De même, la dette des pays de la Cemac s’est alourdie, passant de 49,1 % en 2019 à 55,6 % du PIB une année plus tard. Pire, deux pays ont franchi le seuil d’endettement communautaire de 70 % du BIP, alors que dans le même temps les autres pays font face à un besoin « de refinancement, de reprofilage ou de restructuration de leurs dettes ».
Sur le plan monétaire, les réserves de change ont perdu plus de 1116 milliards de FCFA en 2020 à cause de la dégradation des comptes extérieurs. L’application sans faiblesse de la nouvelle règlementation de change et la mobilisation de financements extérieurs ont néanmoins permis de limiter les dégâts.
Pour le Comité de pilotage du Pref-Cemac, il faut mobiliser 9048,31 milliards de FCFA pour l’exécution du plan de relance économique communautaire au cours de la période 2021-2025. Mais les 6 pays de la Cemac ne disposent pas d’instruments monétaires et budgétaires capables de mobiliser un tel financement.
D’après le rapport du Conseil des ministres de l’Ueac que SBBC a pu consulter, les mesures de redressement proposées aux chefs d’État s’inspirent fondamentalement des conclusions de l’étude réalisée conjointement par le FMI et la Banque mondiale intitulée : « Renforcer la croissance durable et inclusive dans la Cemac : politiques et réformes structurelles suggérées ».
Programmes de seconde génération du FMI
Ainsi, les ministres de l’Ueac suggèrent aux chefs d’État de faire du plan communautaire de relance post-Covid-19 une cause commune et d’engager les États et les institutions communautaires à une mobilisation accrue des ressources pour son financement. L’exhortation des États à conclure les programmes de seconde génération avec le FMI constituera un autre enjeu majeur du sommet des chefs d’État. À date, seuls le Cameroun et le Gabon les ont conclus.
Le rapport du Conseil des ministres de l’Ueac soutient que la stabilité externe de la Cemac passe par un rapatriement intégral des dépôts de l’administration et autres organismes et entités publics détenus à l’étranger. Le niveau de réserves de change dédiées à la couverture des importations de biens et services et au service de la dette extérieure est passé de 2,2 mois à fin décembre 2016 à 3,2 mois au 31 décembre 2020. En dépit de son relèvement, ce niveau demeure de loin inférieur au seuil optimal de 5 mois requis pour une union monétaire disposant d’assez de ressources naturelles.
Le renforcement de la résilience du secteur financier s’impose aussi.
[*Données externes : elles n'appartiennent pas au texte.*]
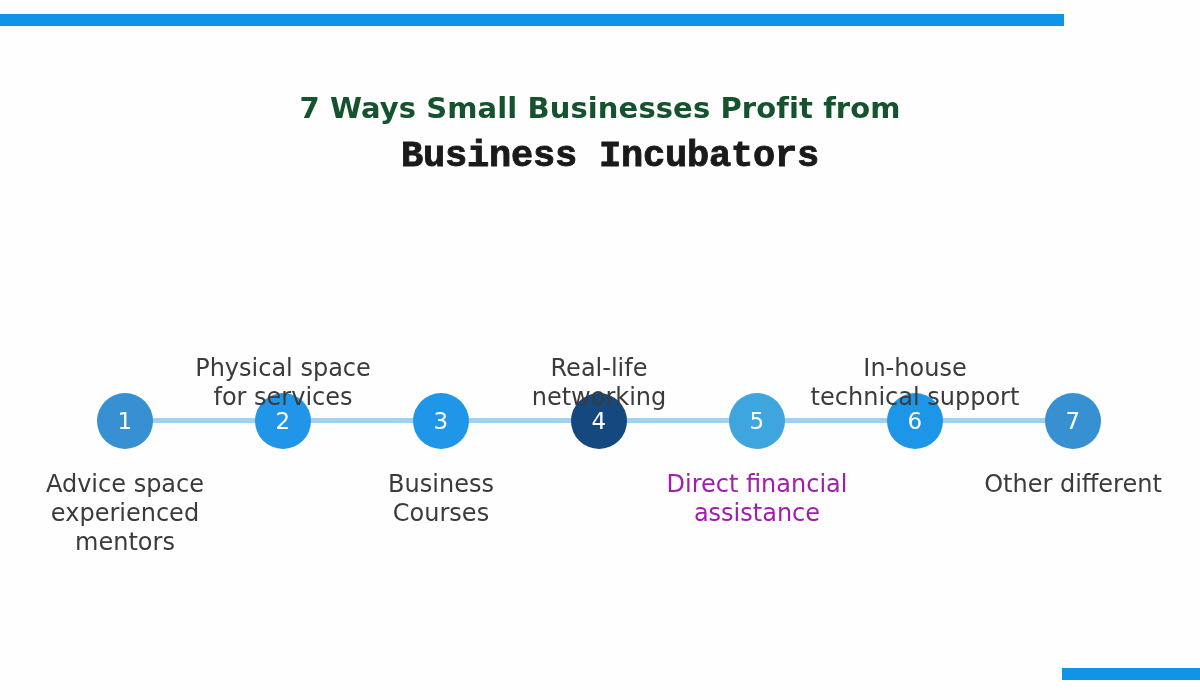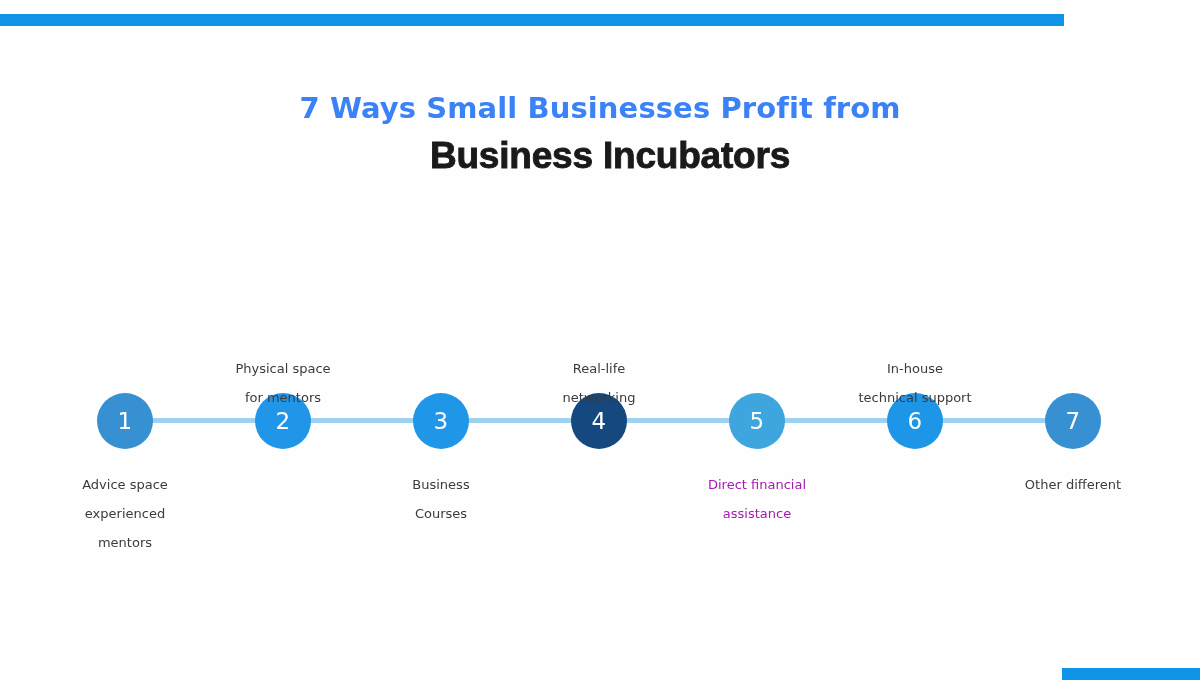"7 Ways Small Businesses Profit" .heading-line1 { color: #3b82f6 -> #14532d }
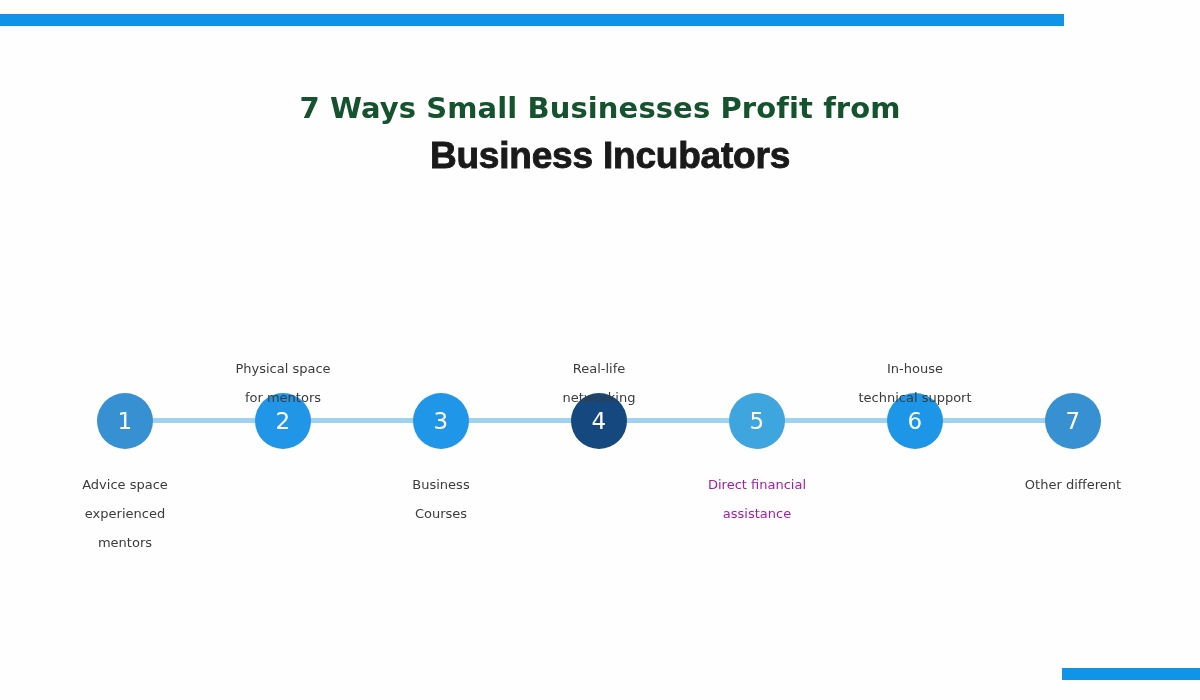"Business Incubators" .heading-line2 { font-family: Liberation Sans, sans-serif -> Liberation Mono, monospace }
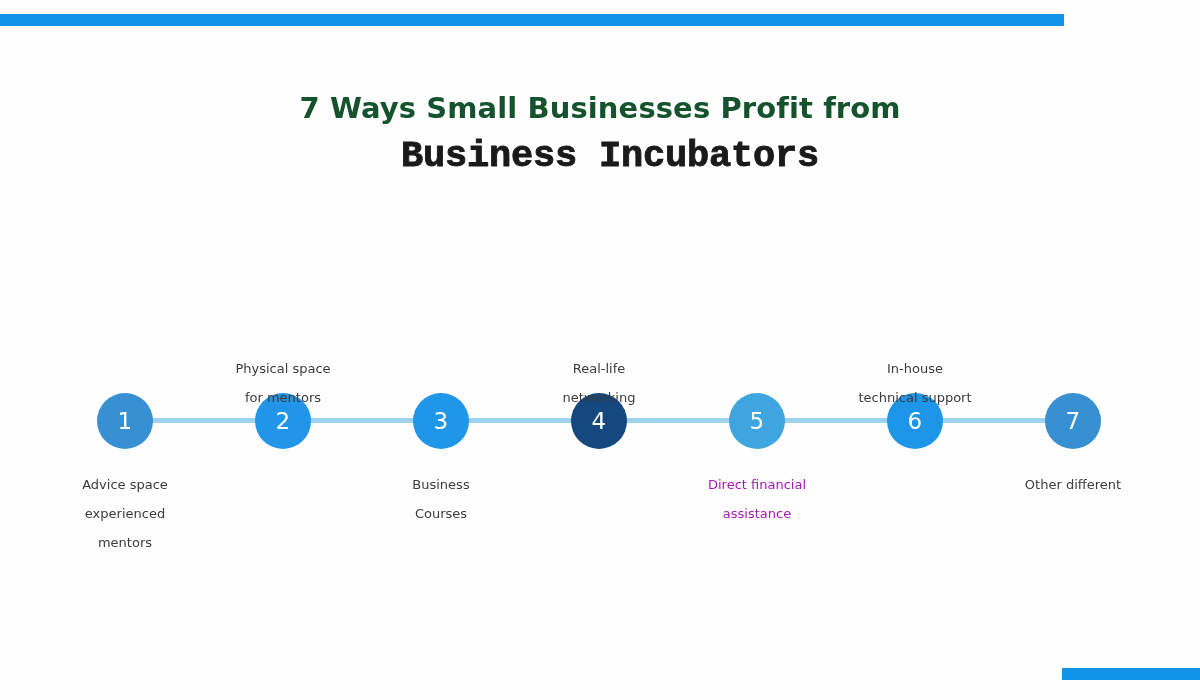"Physical space" .label { font-size: 13px -> 24px }
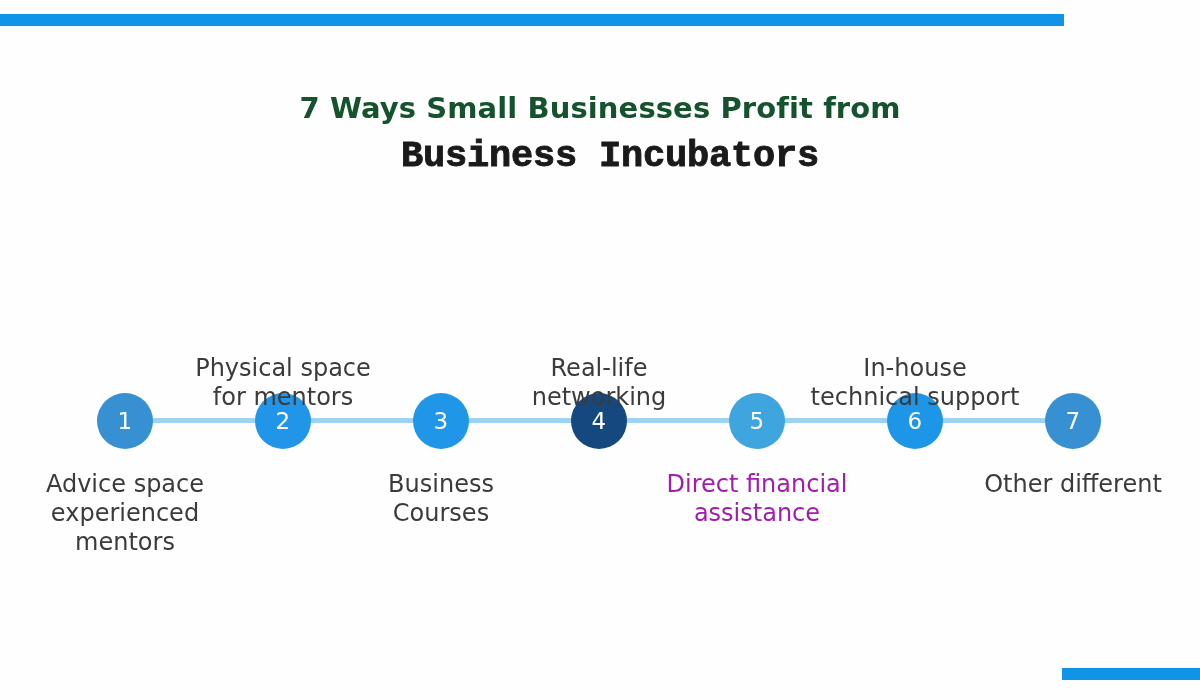"for mentors" div { text: mentors -> services }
Car le retard accusé dans la mise en place des stratégies d’apurement des arriérés fait partie des manquements majeurs constatés dans la mise en œuvre des programmes de première génération avec le FMI. Ce qui a obéré la croissance et freiné le renforcement de la solidité du secteur bancaire.
Dans le même temps, la Commission de la Cemac sous la férule du Pr. Daniel Ona Ondo, dont le magistère fait souffler un nouveau vent de dynamisme, s’emploiera à intensifier les réformes et l’harmonisation des politiques communes et sectorielles en vue du renforcement de l’intégration sous-régionale.